Изменить размер шрифта - +

Сквозь забытье Шарп чувствовал боль, он как будто выныривал сквозь нее, кричал, а потом тонул в ней и задыхался. Боль корчилась внутри, чужеродная, но неотрывная от тела, как пика в руках солдата-индийца, пригвоздившая его к дереву под Серингапатамом, только темная, мрачная, заставляющая кричать и стонать.

– Эй, приятель! – Коннелли даже не донес бутылку до губ. – Ты ж храбрый парень, я уверен. Так будь мужественным!

Шарп так и лежал на боку: он снова был ребенком, избитым, привязанным к лавке в сиротском приюте, а рука все била и била, размочаливая розги, и лицо надзирателя сменялось смеющимся лицом Веллингтона.

Потом он спал, и во сне к нему приходила Тереза, но он не помнил этот сон, не помнил, что грезил и о маркизе. Закат сменился темнотой, на Саламанку опустилась ночь, последняя ночь, которую он должен был провести в широкой постели, застеленной черным шелком. Это заставляло Шарпа стонать на своей подстилке, но приходил Коннелли и убаюкивал его своим голосом.

Шарп спал, и ему казалось, что крысы пытаются сожрать пасту из муки и воды, которой уложены его волосы. Рекрутам было приказано отращивать волосы: когда те становились достаточно длинными, их зачесывали назад и заплетали в косицу, настолько тугую, что кое-кто вскрикивал от боли. Косица эта, в пять дюймов длиной, этакий свиной хвостик, покрывалась той самой пастой и становилась твердой – но теперь ее могли сгрызть крысы. Потом, снова почувствовав боль, он вдруг вспомнил, что не накладывал пасту на волосы уже много лет, что в армии теперь другой устав. А вот крысы были реальностью: они шуршали по всему полу. Шарп пытался отогнать их, слабо плюнул, но это вызвало такой приступ боли, что он вскрикнул.

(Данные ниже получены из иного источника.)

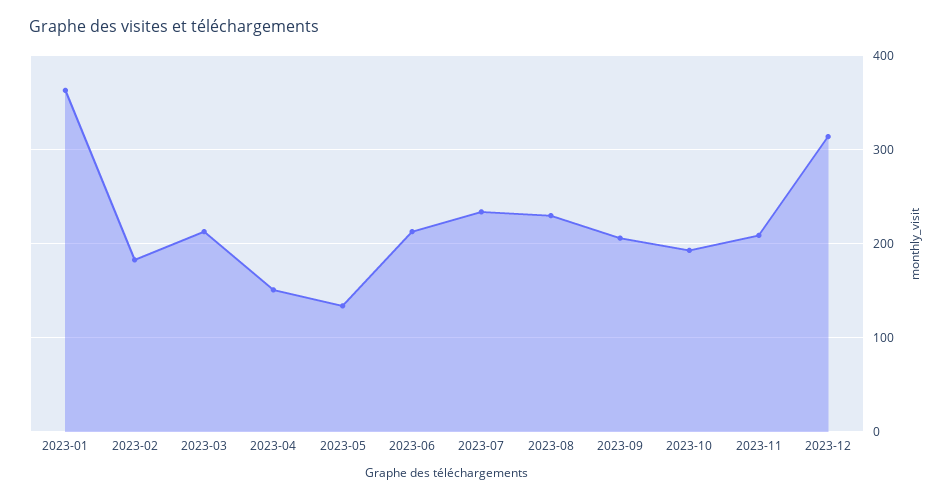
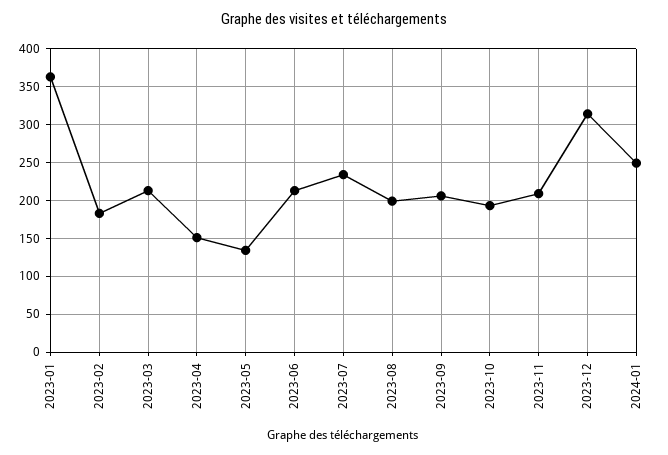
2023-08: 230 -> 200
2024-01: none -> 250

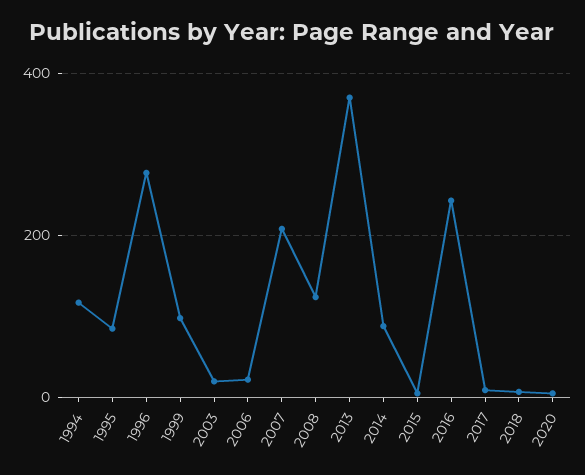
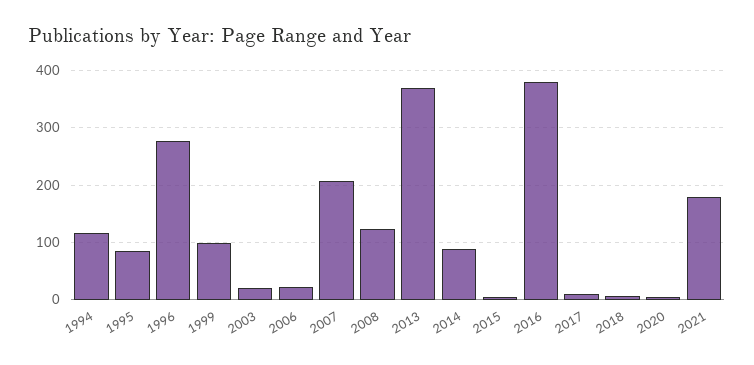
2016: 240 -> 380
2021: none -> 180

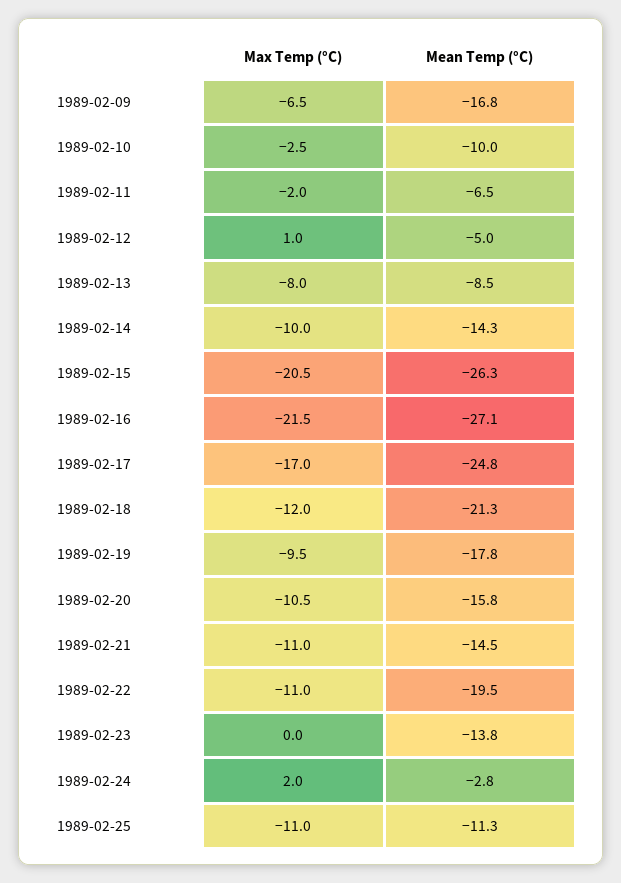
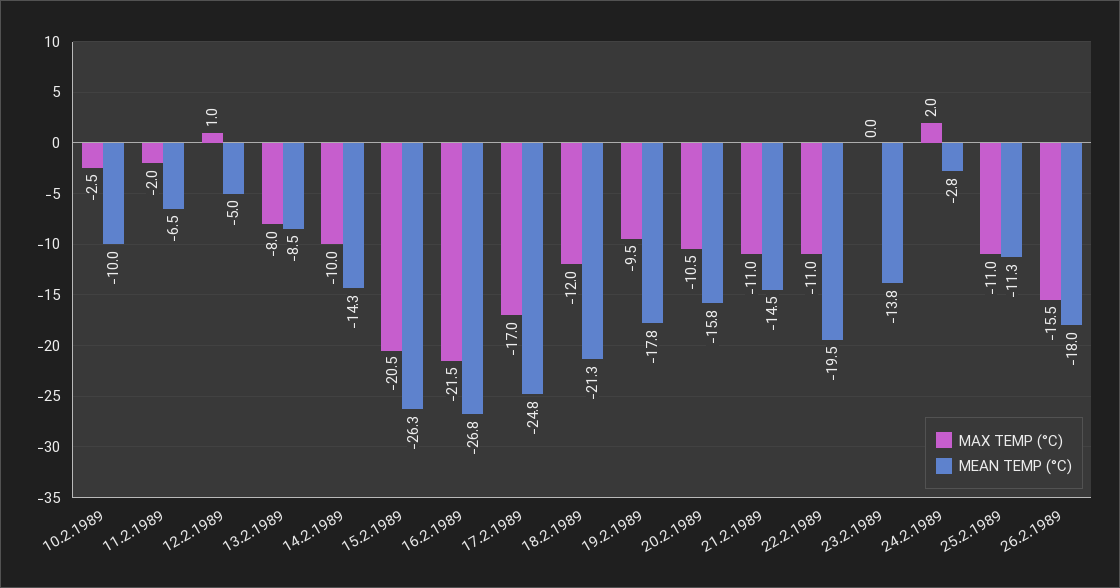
Max Temp (°C), 1989-02-09: -6.5 -> none
Mean Temp (°C), 1989-02-09: -16.8 -> none
Mean Temp (°C), 1989-02-16: -27.1 -> -26.8
Max Temp (°C), 26.2.1989: none -> -15.5
Mean Temp (°C), 26.2.1989: none -> -18

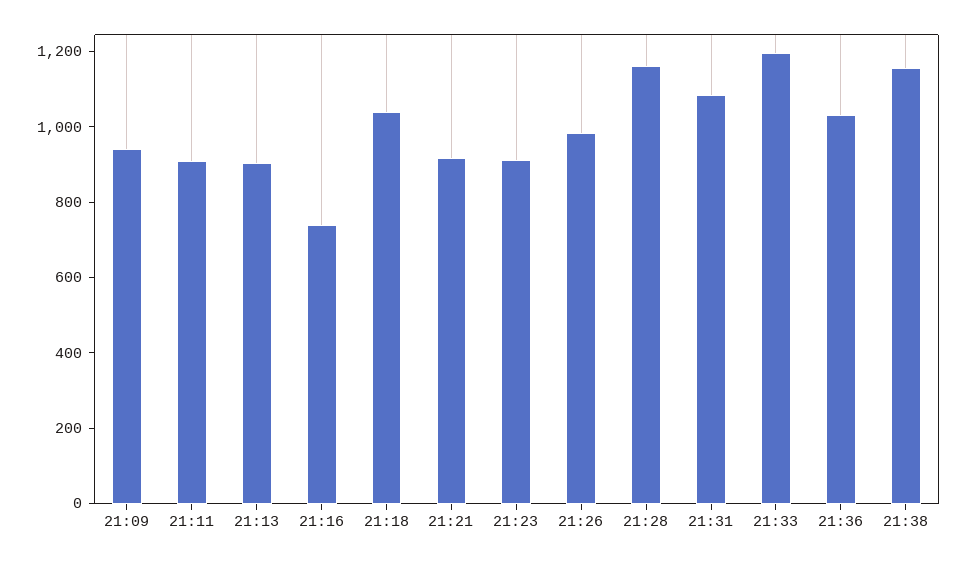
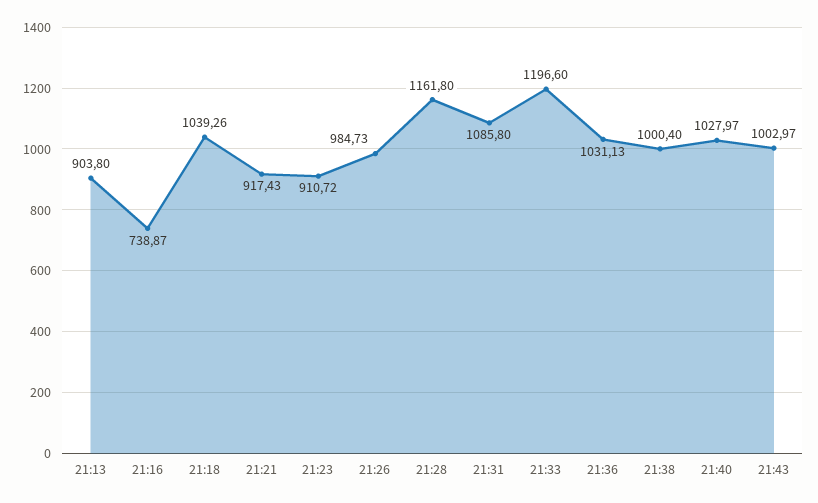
21:09: 950 -> none
21:11: 900 -> none
21:38: 1150 -> 1000.4
21:40: none -> 1027.97
21:43: none -> 1002.97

– Будь храбрым, парень, держись! – проснулся Коннелли. Его давно должны были сменить, но смена приходила редко. Зато ему позволяли тихо напиваться в компании умирающих. Сержант поднялся, заворчал, разминая мышцы, и снова обратился к Шарпу: – Это всего лишь крысы, парень, они тебя не тронут, пока ты жив.

Теперь Шарп понял, что боль реальна, что это не сон, попытался снова заснуть, но не смог. В промозглой темноте он открыл глаза, и пульсирующая боль набросилась на него с новой силой, заставляя стонать. Он попытался согнуть колени, но боль была ужасной, всепоглощающей.

Случайный луч осветил ступени, пронесся по стене подвала. Темные, сырые кирпичи нависали над головой Шарпа. Он вдруг осознал, что умрет здесь. Он вспомнил Леру, маркизу, свою самоуверенность – а теперь все кончено. Из сиротского приюта он поднялся до чина капитана британской армии, но теперь снова был беспомощен, как тот маленький ребенок, растянутый на лавке для порки. Он умирал, тихо рыдая про себя, а боль острыми крючьями раздирала его на части. Совсем обессилев, он снова провалился в сон.

Священник-ирландец дразнил его и колол в бок острой пикой. Шарп понял, что попал в ад. Ему казалось, что он находится в огромном здании, таком высоком, что крыши не различить, и пригвожден длинной пикой к полу прямо посреди огромного зала. Он был таким маленьким, вокруг гудело эхо безумного, нечеловеческого хохота, оно заполняло собой весь дом. Потом пол вдруг исчез, он падал, бесконечно падал в адскую яму и отчаянно пытался выбраться из этого сна обратно к боли. Нет, он не пойдет в ад, он не умрет! Но боль давала совсем небольшой выбор: уснуть или непрерывно вопить.

Кирпичи над головой блеснули, на тюфяк медленно пролилась струйка холодной воды. Сейчас, наверное, полночь, время смерти, и крысы тоже утонут. Он попытался говорить, но слова отказывались выходить из горла, приходилось проталкивать их через завесу боли, а голос был больше похож на шелест чертополоха на ветру:

– Где я?

Коннелли напился и спал, ответа не было.

И Харпера здесь тоже не было. Шарп вспомнил тело друга, распростершееся на ступенях, текущую кровь и заплакал: он был совсем один, он умирал, а рядом никого не было.